What you need to do:
Give every line from the entries that contains "Cloud".

+++ Data under study +++

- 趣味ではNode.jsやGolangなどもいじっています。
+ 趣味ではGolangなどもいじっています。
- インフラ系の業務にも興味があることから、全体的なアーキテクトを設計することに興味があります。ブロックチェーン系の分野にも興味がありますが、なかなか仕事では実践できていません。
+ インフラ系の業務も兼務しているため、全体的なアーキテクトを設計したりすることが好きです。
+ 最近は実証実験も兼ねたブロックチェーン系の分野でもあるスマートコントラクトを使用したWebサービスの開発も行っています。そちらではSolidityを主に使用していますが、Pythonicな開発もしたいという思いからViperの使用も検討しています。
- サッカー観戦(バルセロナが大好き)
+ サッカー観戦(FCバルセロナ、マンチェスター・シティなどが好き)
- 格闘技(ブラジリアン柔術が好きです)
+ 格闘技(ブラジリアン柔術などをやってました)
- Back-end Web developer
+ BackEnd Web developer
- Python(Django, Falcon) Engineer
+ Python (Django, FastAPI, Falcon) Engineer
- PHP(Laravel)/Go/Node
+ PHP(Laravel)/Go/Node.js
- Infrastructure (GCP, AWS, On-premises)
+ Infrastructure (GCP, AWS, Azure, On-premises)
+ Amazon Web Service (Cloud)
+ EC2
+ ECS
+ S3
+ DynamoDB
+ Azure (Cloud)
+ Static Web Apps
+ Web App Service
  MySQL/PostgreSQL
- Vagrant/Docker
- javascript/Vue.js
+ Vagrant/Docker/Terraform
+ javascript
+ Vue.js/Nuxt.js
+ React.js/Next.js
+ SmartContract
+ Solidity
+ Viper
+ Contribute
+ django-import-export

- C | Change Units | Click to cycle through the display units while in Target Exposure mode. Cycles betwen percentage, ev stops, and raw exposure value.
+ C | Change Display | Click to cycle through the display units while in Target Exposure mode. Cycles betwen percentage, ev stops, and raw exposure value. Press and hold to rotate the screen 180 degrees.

+++

Answer:
+ Amazon Web Service (Cloud)
+ Azure (Cloud)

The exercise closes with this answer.